### Work required
In this exercise, retype exactly and only the lines from the top of the entries below through the line that holds "column 2011 | position: 5 -> none", omitting pictures.

*** Opening Dataset excerpts ***

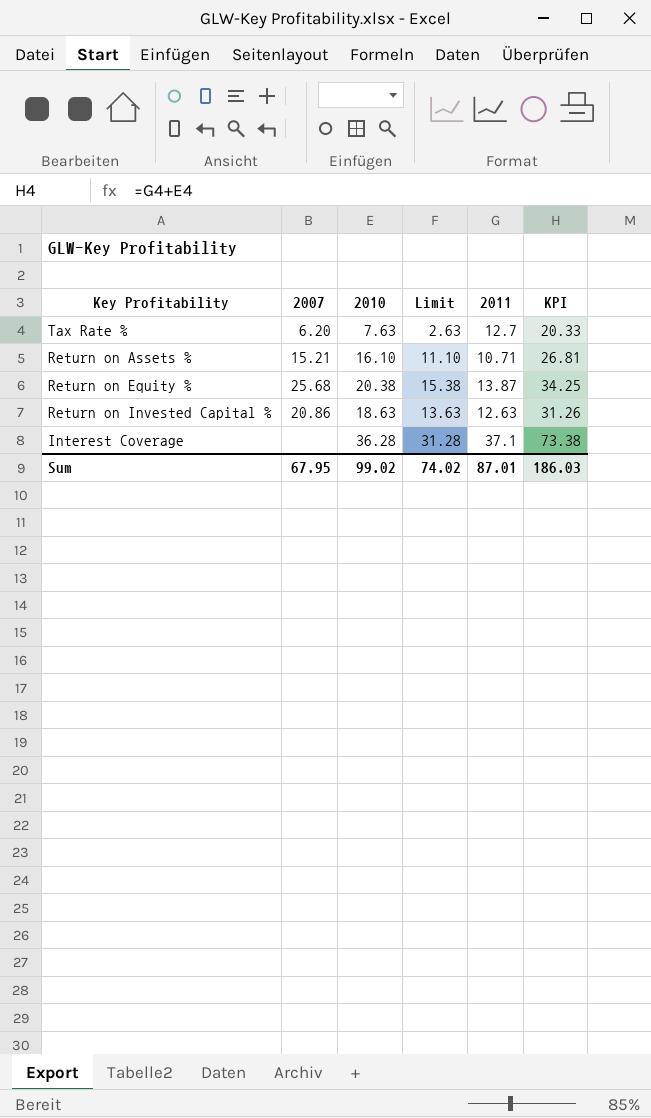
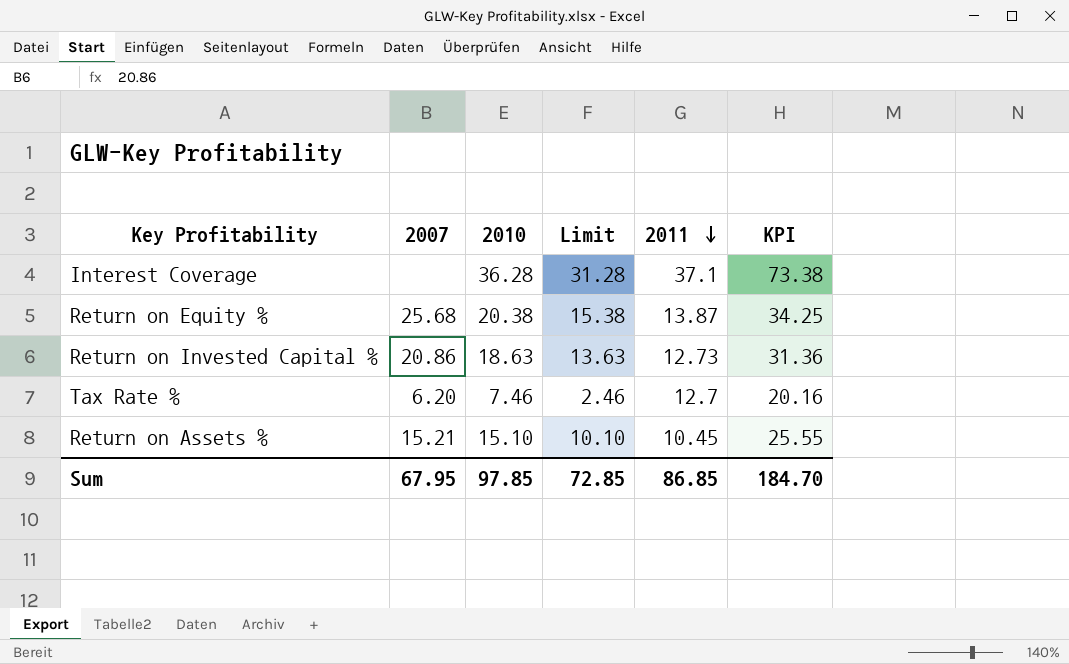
row order: none -> 2011 descending
Return on Invested Capital % | 2011: 12.63 -> 12.73
Return on Invested Capital % | KPI: 31.26 -> 31.36
Tax Rate % | 2010: 7.63 -> 7.46
Tax Rate % | Limit: 2.63 -> 2.46
Tax Rate % | KPI: 20.33 -> 20.16
Return on Assets % | 2010: 16.10 -> 15.10
Return on Assets % | Limit: 11.10 -> 10.10
Return on Assets % | 2011: 10.71 -> 10.45
Return on Assets % | KPI: 26.81 -> 25.55
Sum | 2010: 99.02 -> 97.85
Sum | Limit: 74.02 -> 72.85
Sum | 2011: 87.01 -> 86.85
Sum | KPI: 186.03 -> 184.70

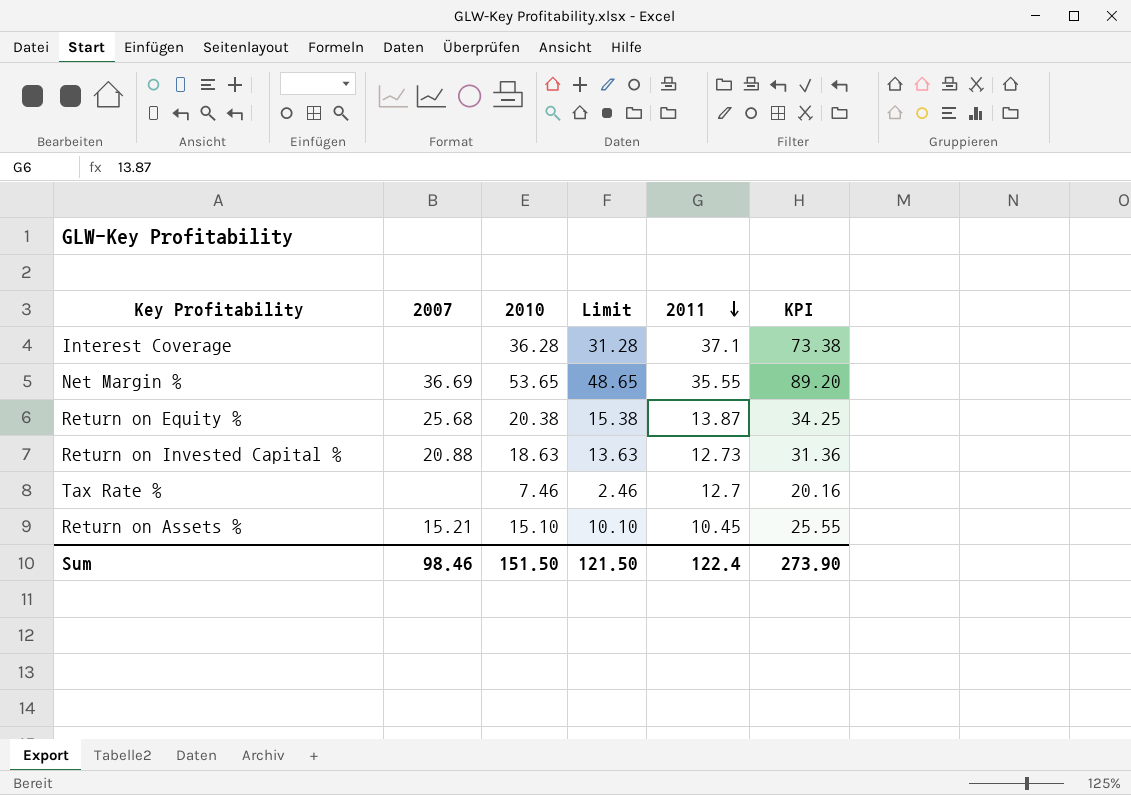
row Net Margin %: none -> 36.69 | 53.65 | 48.65 | 35.55 | 89.20
Return on Invested Capital % | 2007: 20.86 -> 20.88
Tax Rate % | 2007: 6.20 -> none
Sum | 2007: 67.95 -> 98.46
Sum | 2010: 97.85 -> 151.50
Sum | Limit: 72.85 -> 121.50
Sum | 2011: 86.85 -> 122.4
Sum | KPI: 184.70 -> 273.90

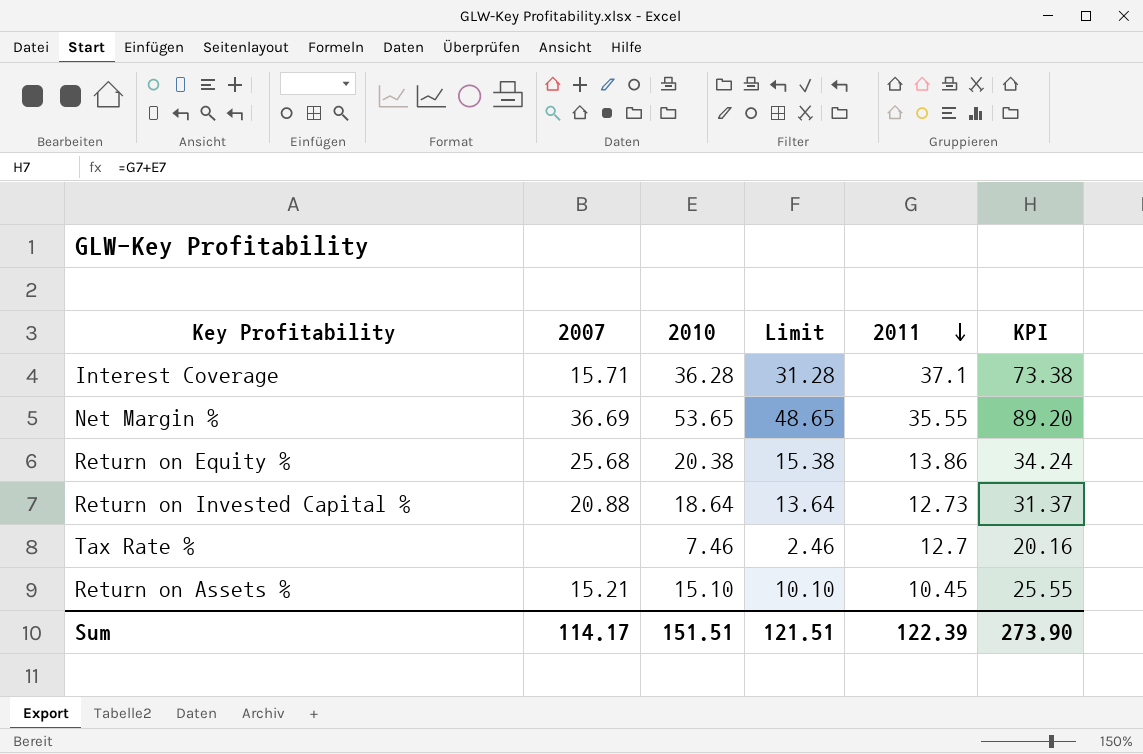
Interest Coverage | 2007: none -> 15.71
Return on Equity % | 2011: 13.87 -> 13.86
Return on Equity % | KPI: 34.25 -> 34.24
Return on Invested Capital % | 2010: 18.63 -> 18.64
Return on Invested Capital % | Limit: 13.63 -> 13.64
Return on Invested Capital % | KPI: 31.36 -> 31.37
Sum | 2007: 98.46 -> 114.17
Sum | 2010: 151.50 -> 151.51
Sum | Limit: 121.50 -> 121.51
Sum | 2011: 122.4 -> 122.39

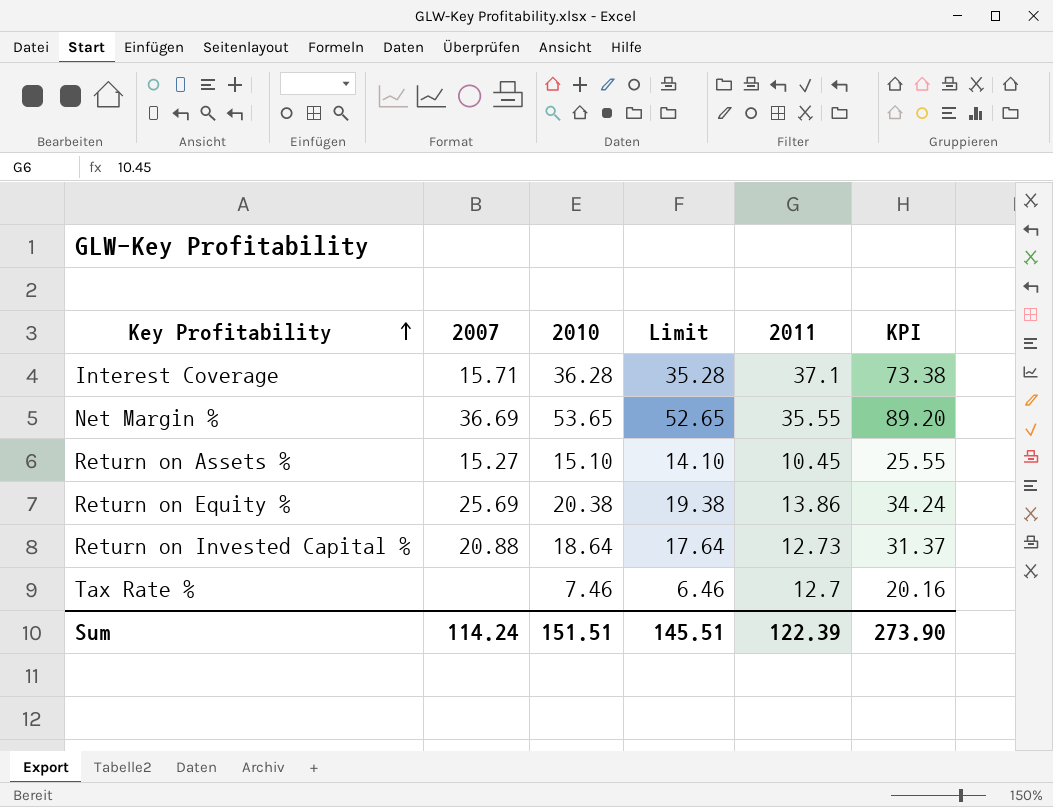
row order: 2011 descending -> Key Profitability ascending
column Limit | formula: [2010] - 5 -> [2010] - 1
Return on Assets % | 2007: 15.21 -> 15.27
Return on Equity % | 2007: 25.68 -> 25.69
Sum | 2007: 114.17 -> 114.24
Sum | Limit: 121.51 -> 145.51

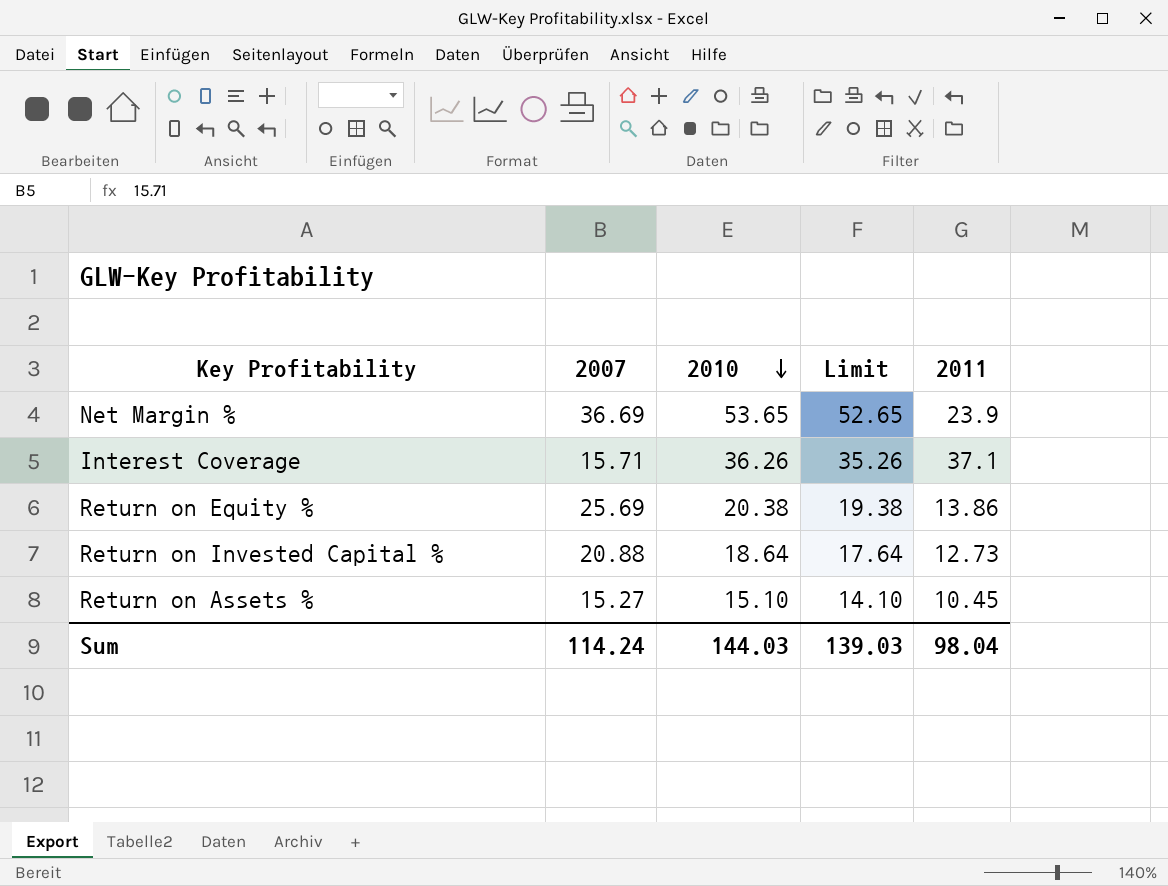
row order: Key Profitability ascending -> 2010 descending
column KPI | formula: [2010] + [2011] -> none
row Tax Rate %: none | 7.46 | 6.46 | 12.7 | 20.16 -> none
Net Margin % | 2011: 35.55 -> 23.9
Interest Coverage | 2010: 36.28 -> 36.26
Interest Coverage | Limit: 35.28 -> 35.26
Sum | 2010: 151.51 -> 144.03
Sum | Limit: 145.51 -> 139.03
Sum | 2011: 122.39 -> 98.04

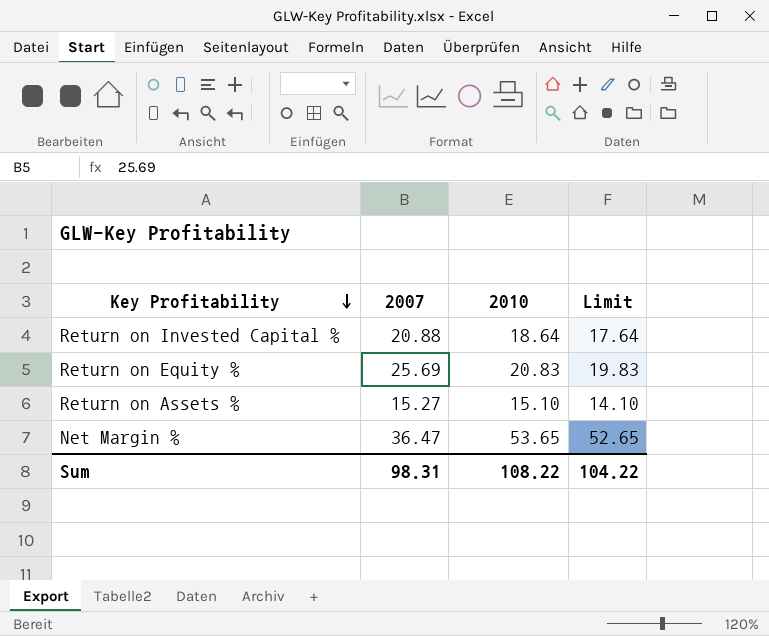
row order: 2010 descending -> Key Profitability descending
column 2011 | position: 5 -> none
row Interest Coverage: 15.71 | 36.26 | 35.26 | 37.1 -> none
Return on Equity % | 2010: 20.38 -> 20.83
Return on Equity % | Limit: 19.38 -> 19.83
Net Margin % | 2007: 36.69 -> 36.47
Sum | 2007: 114.24 -> 98.31
Sum | 2010: 144.03 -> 108.22
Sum | Limit: 139.03 -> 104.22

*** Closing Dataset excerpts ***

### Expected answer
row order: none -> 2011 descending
Return on Invested Capital % | 2011: 12.63 -> 12.73
Return on Invested Capital % | KPI: 31.26 -> 31.36
Tax Rate % | 2010: 7.63 -> 7.46
Tax Rate % | Limit: 2.63 -> 2.46
Tax Rate % | KPI: 20.33 -> 20.16
Return on Assets % | 2010: 16.10 -> 15.10
Return on Assets % | Limit: 11.10 -> 10.10
Return on Assets % | 2011: 10.71 -> 10.45
Return on Assets % | KPI: 26.81 -> 25.55
Sum | 2010: 99.02 -> 97.85
Sum | Limit: 74.02 -> 72.85
Sum | 2011: 87.01 -> 86.85
Sum | KPI: 186.03 -> 184.70

row Net Margin %: none -> 36.69 | 53.65 | 48.65 | 35.55 | 89.20
Return on Invested Capital % | 2007: 20.86 -> 20.88
Tax Rate % | 2007: 6.20 -> none
Sum | 2007: 67.95 -> 98.46
Sum | 2010: 97.85 -> 151.50
Sum | Limit: 72.85 -> 121.50
Sum | 2011: 86.85 -> 122.4
Sum | KPI: 184.70 -> 273.90

Interest Coverage | 2007: none -> 15.71
Return on Equity % | 2011: 13.87 -> 13.86
Return on Equity % | KPI: 34.25 -> 34.24
Return on Invested Capital % | 2010: 18.63 -> 18.64
Return on Invested Capital % | Limit: 13.63 -> 13.64
Return on Invested Capital % | KPI: 31.36 -> 31.37
Sum | 2007: 98.46 -> 114.17
Sum | 2010: 151.50 -> 151.51
Sum | Limit: 121.50 -> 121.51
Sum | 2011: 122.4 -> 122.39

row order: 2011 descending -> Key Profitability ascending
column Limit | formula: [2010] - 5 -> [2010] - 1
Return on Assets % | 2007: 15.21 -> 15.27
Return on Equity % | 2007: 25.68 -> 25.69
Sum | 2007: 114.17 -> 114.24
Sum | Limit: 121.51 -> 145.51

row order: Key Profitability ascending -> 2010 descending
column KPI | formula: [2010] + [2011] -> none
row Tax Rate %: none | 7.46 | 6.46 | 12.7 | 20.16 -> none
Net Margin % | 2011: 35.55 -> 23.9
Interest Coverage | 2010: 36.28 -> 36.26
Interest Coverage | Limit: 35.28 -> 35.26
Sum | 2010: 151.51 -> 144.03
Sum | Limit: 145.51 -> 139.03
Sum | 2011: 122.39 -> 98.04

row order: 2010 descending -> Key Profitability descending
column 2011 | position: 5 -> none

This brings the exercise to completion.